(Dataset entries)
--- START ---

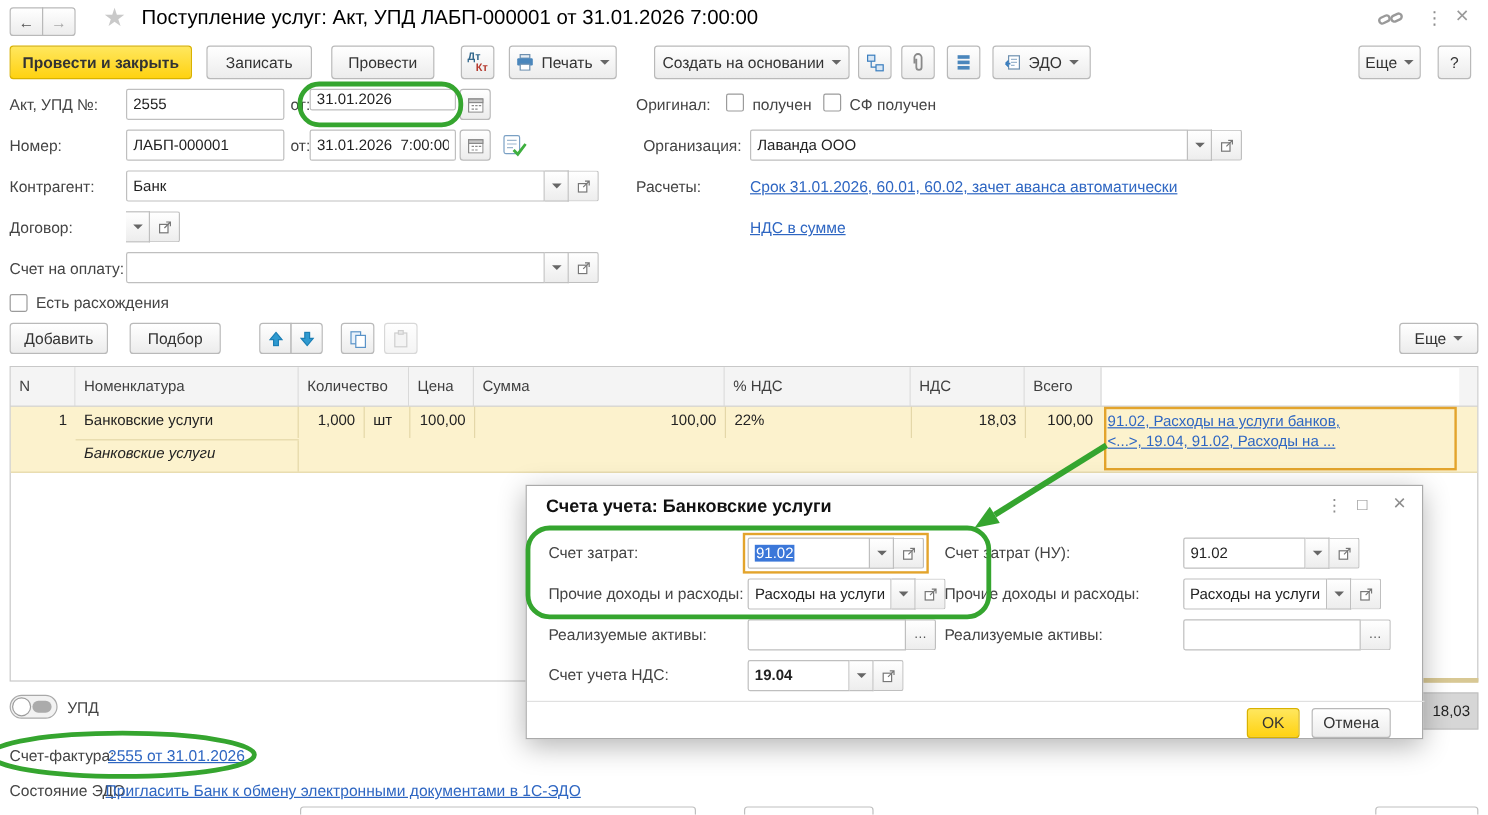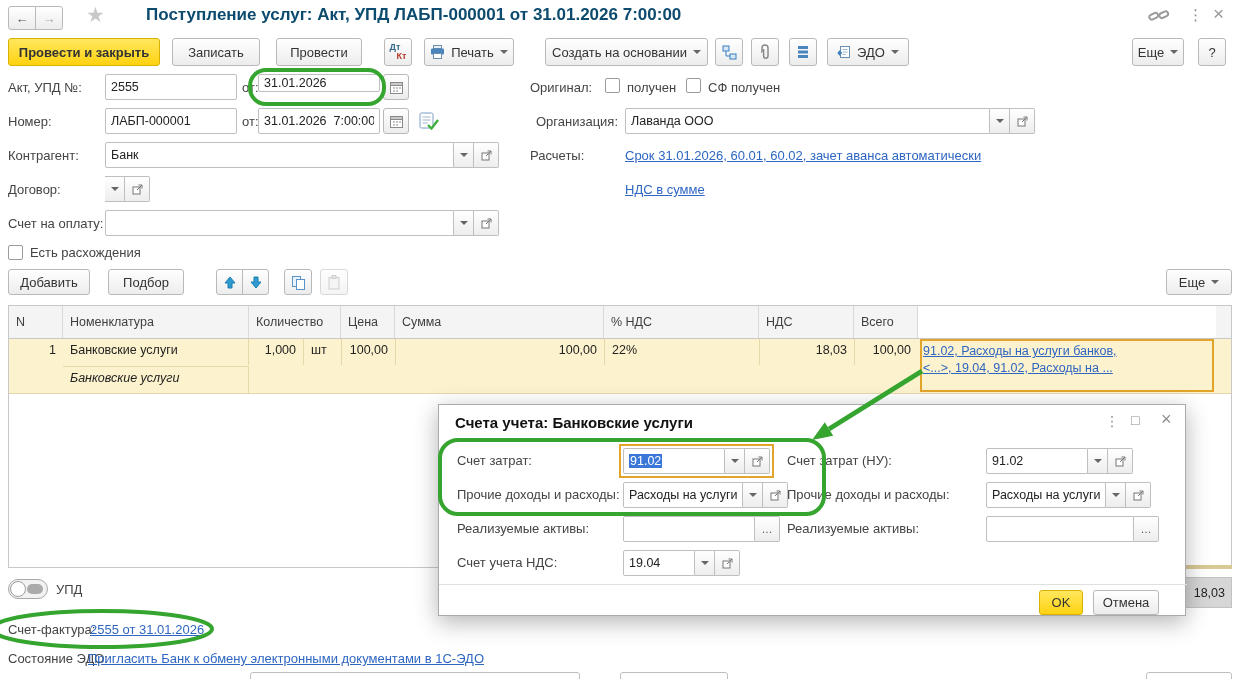--- a/index.html
+++ b/index.html
@@ -45,7 +45,7 @@
       <span style="color:#a9a9a9;">→</span>
     </div>
   <div class="abs" style="left:86px;top:3px;font-size:21px;color:#c9c9c9;">★</div>
-  <div class="abs" style="left:118px;top:5px;font-size:17px;font-weight:700;color:#0c4a6e;white-space:nowrap;margin-left:28px;">Поступление услуг: Акт, УПД ЛАБП-000001 от 31.01.2026 7:00:00</div>
+  <div class="abs" style="left:118px;top:5px;font-size:17px;font-weight:400;color:#000000;white-space:nowrap;">Поступление услуг: Акт, УПД ЛАБП-000001 от 31.01.2026 7:00:00</div>
   <div class="abs" style="left:1148px;top:8px;">
     <svg width="22" height="16" viewBox="0 0 22 16">
         <g stroke="#9a9a9a" stroke-width="2" fill="none">

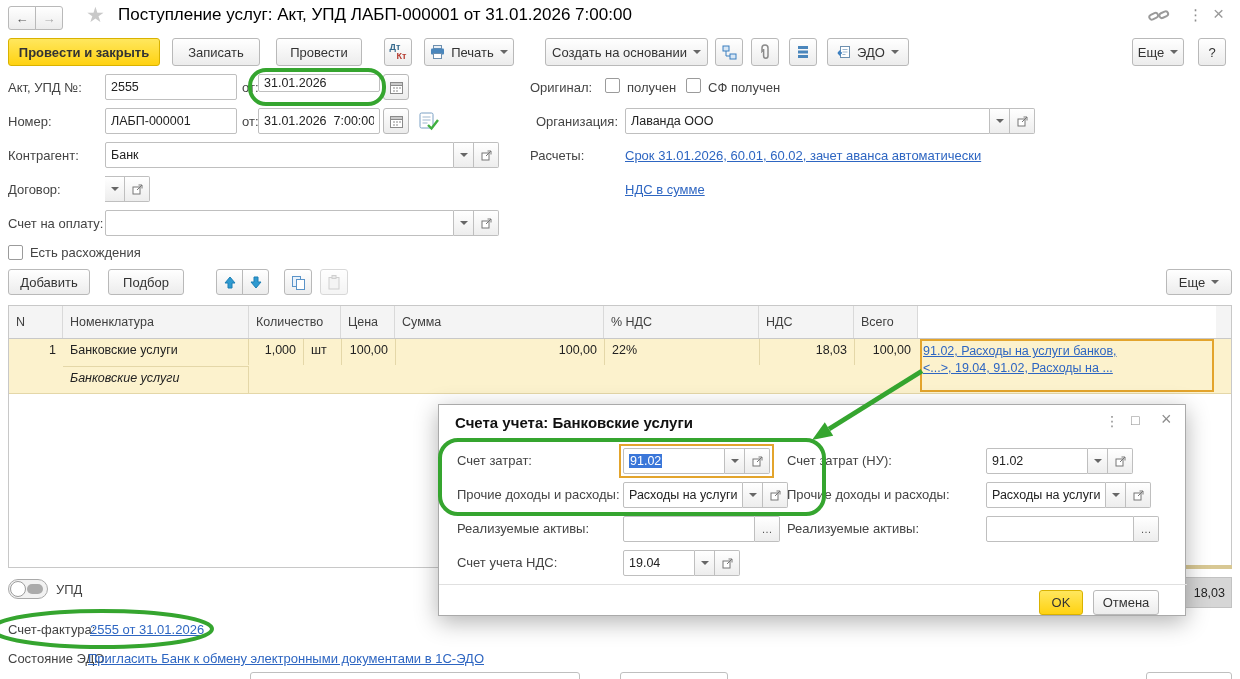--- a/index.html
+++ b/index.html
@@ -401,7 +401,7 @@
 
     <div class="abs lbl" style="left:18px;top:150px;">Счет учета НДС:</div>
     <div class="abs grp" style="left:184px;top:145px;height:26px;">
-      <input class="inp" readonly="" style="width: 72px;" value="19.04">
+      <input class="inp" readonly="" style="width: 85px; font-weight: bold;" value="19.04">
       <div class="dd">
           <span class="caret"></span>
         </div>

--- END ---

● Exercise instructions:
Above are the records; copy each line from them that includes the string "height".

● Result below:
     <svg width="22" height="16" viewBox="0 0 22 16">
     <div class="abs grp" style="left:184px;top:145px;height:26px;">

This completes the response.